Platform architecture and micro threads

by **Bird** » Sun Dec 11, 2011 6:17 pm

If I set NewtonSetPlatformArchitecture model to anything other than 0 and use more than 1 micro threads, my progam hits an __ASSERTE (p1.m_w == dgFloat32 (0.0f)) on Line 183 of dgIntersections.h. It doesn't hit the assert if there's only 1 body in the scene.

I tried on the MultiRayCasting SDK demo scene and it happens there too so it's not just me.

steps to reproduce:
---------------------
-run MultiRayCasting demo
-set Options->Use simd
-set Number of physics micro threads to 4;
---------------------

Could you please explain what is going on there?

BTW, the access to the Thread pool is a great addition. I'm sure I'll find many uses for it.

-Bird

by **Julio Jerez** » Sun Dec 11, 2011 7:19 pm

upps my mistake it was a rounding mode on a simd operation in function void dgBroadPhaseNode::SetAABBSimd (const dgVector& minBox, const dgVector& maxBox)

it calculate teh min am max of an aabb here

Code: Select all: { simd_128 scale (DG_BROADPHASE_AABB_SCALE); simd_128 invScale (DG_BROADPHASE_AABB_INV_SCALE); simd_128 p0 ((simd_128&)minBox * scale); simd_128 p1 ((simd_128&)maxBox * scale); p0 = p0.Floor() * invScale; p1 = ((p1 + dgCollisionConvex::m_one).Floor() * invScale)

P1.w is zero, however I add one and the round down but the roudn down on 1 is one, I nee dot and with a mask for triple like this

Code: Select all: p1 = ((p1 + dgCollisionConvex::m_one).Floor() * invScale) & dgCollisionConvex::m_triplexMask;

wow it was good to found it because those are vert hard to fodn bug in moltotreading system.
I looks like some of the threads do not hae the proper round mode. It is exptarnge becaus eit is set whne eh mocro thread are created. by maybe Qt is messing with the CPU state.
anyway I do no liek to reliy on rounding in teh CPU flags so that is fixed now,

try again please.

Bird wrote:BTW, the access to the Thread pool is a great addition.
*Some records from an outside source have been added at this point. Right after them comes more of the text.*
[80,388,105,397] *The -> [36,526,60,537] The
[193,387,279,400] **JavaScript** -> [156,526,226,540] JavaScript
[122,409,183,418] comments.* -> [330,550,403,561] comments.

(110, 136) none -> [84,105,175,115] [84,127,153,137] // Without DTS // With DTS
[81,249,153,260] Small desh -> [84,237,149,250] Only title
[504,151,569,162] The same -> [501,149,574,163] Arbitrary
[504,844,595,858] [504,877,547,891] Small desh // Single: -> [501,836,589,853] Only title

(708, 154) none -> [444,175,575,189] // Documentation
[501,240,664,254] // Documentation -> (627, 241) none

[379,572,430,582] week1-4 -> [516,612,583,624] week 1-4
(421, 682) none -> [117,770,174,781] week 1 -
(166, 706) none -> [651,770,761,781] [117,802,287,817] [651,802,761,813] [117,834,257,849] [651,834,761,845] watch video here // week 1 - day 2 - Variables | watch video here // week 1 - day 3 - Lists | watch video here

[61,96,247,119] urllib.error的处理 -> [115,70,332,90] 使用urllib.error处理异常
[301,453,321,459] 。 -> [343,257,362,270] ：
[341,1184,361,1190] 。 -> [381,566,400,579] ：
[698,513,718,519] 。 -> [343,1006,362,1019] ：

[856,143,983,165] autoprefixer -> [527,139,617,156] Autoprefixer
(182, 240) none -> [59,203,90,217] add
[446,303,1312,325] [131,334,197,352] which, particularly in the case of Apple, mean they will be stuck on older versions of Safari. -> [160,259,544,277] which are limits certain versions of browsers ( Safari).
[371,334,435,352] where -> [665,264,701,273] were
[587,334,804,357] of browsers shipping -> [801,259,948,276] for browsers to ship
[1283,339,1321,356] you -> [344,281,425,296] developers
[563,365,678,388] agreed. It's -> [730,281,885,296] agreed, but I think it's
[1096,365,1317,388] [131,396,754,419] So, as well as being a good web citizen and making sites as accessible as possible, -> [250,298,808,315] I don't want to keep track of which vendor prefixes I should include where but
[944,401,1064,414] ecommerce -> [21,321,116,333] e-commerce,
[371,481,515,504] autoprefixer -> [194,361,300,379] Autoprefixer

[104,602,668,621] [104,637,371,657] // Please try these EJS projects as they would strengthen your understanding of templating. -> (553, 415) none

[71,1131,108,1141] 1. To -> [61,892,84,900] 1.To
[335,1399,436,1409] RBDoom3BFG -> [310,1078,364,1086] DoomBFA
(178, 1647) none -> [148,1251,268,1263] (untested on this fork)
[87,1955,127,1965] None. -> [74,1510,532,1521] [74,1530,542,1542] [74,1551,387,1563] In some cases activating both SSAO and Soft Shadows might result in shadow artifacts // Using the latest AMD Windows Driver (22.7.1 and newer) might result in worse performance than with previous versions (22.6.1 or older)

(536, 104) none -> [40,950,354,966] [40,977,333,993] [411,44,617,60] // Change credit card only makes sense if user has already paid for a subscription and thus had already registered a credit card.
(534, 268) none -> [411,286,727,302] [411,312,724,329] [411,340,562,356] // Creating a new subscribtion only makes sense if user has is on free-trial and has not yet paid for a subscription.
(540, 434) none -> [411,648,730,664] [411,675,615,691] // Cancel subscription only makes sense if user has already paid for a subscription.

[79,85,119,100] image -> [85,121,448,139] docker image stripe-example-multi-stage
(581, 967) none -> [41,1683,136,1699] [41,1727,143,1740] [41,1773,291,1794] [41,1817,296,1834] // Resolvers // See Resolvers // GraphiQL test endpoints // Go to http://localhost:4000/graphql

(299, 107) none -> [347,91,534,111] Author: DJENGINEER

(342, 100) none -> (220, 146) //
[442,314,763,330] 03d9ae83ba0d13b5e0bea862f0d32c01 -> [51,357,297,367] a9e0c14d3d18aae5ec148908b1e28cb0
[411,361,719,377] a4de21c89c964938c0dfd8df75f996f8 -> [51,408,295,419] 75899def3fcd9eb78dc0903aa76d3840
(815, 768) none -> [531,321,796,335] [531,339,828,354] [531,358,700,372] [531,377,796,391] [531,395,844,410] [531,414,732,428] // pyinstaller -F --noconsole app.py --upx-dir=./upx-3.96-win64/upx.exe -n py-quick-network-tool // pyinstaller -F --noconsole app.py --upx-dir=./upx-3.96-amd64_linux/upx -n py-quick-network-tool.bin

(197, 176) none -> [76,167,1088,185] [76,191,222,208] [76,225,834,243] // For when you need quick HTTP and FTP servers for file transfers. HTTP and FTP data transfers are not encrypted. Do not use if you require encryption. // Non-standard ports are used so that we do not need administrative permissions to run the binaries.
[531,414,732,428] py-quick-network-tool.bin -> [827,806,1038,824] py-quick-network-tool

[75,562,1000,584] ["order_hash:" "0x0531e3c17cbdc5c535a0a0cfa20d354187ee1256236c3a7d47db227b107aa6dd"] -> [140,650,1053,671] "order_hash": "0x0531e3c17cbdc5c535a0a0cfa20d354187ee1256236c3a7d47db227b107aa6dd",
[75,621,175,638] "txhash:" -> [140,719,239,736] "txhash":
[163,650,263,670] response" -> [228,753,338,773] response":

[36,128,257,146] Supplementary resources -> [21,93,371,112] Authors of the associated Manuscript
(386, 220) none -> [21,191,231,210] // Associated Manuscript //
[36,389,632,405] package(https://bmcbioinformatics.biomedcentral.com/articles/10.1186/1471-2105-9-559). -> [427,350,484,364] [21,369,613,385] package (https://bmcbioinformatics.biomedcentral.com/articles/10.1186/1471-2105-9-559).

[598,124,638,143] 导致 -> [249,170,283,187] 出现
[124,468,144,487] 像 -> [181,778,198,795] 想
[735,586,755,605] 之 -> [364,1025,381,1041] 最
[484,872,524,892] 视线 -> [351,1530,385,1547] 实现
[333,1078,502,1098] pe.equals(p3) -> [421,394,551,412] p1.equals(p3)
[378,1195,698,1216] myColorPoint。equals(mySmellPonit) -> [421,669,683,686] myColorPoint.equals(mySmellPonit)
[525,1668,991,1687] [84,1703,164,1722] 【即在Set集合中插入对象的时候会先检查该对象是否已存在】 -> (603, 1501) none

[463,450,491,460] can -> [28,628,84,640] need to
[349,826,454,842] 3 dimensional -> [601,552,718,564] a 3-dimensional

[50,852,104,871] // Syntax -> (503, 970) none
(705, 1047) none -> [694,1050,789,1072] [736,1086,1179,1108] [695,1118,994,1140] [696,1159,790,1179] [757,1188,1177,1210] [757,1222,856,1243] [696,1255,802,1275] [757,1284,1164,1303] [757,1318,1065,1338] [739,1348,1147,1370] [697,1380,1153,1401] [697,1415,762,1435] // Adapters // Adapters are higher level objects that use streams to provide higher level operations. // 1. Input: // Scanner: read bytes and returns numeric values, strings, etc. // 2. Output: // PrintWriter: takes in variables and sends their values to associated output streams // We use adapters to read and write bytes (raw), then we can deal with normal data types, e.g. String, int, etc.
I'm sure I'll find many uses for it.

aren the micro threads greats. they really make a big difference.
this is the biggest difference bewteen core 200 and core 300.
In core 200 I tryed to make every thong data paral;let, by requres a tremedondous amount of house keeping. and I codu never maintain a balance of teh load on each thread.
now with asycronous threads, a tread can have a big load and other can have a small load, and it does not matter because when the thread with a small
load complete it task if can alway teak anoet task from teh pendim job list.

this even yield better prefermance even when thre are more micro threads than cores in the systme, and i can even take advantge of hyprethread syetems which in core 200 run slower.
Also it does not slow down in systems that do not have the hardware, so it is safe to set 8 or 12 or 16 threads and even single core CPU will do equal or better that using just a single core.

There are two restrictions the thread pool is that you can no use it form inside a Newton update. but you cna use for anything else any where and let you take advange of the mout core in you system.
teh other is that the default Newton memoy manage is a chunk base dmanager and it is very hiogh preforemance. By design shuk allocation form teh same pool are no thread safe.
so calling netwon tool like the Mesh pool is no thread safe at thing time.
I could solve that two ways. first is by making a thread safe allocator, ( i do not like this option because it slow down the engine a lot since I use allocations for everythin and a lot)
or I can go over the mesheffect tool and explicytlly insert locks on each allocation. that sounds like and atractive option by it will take some time to do.
so for now you can not call the MeshEffect function tool from a Thread pool kernel.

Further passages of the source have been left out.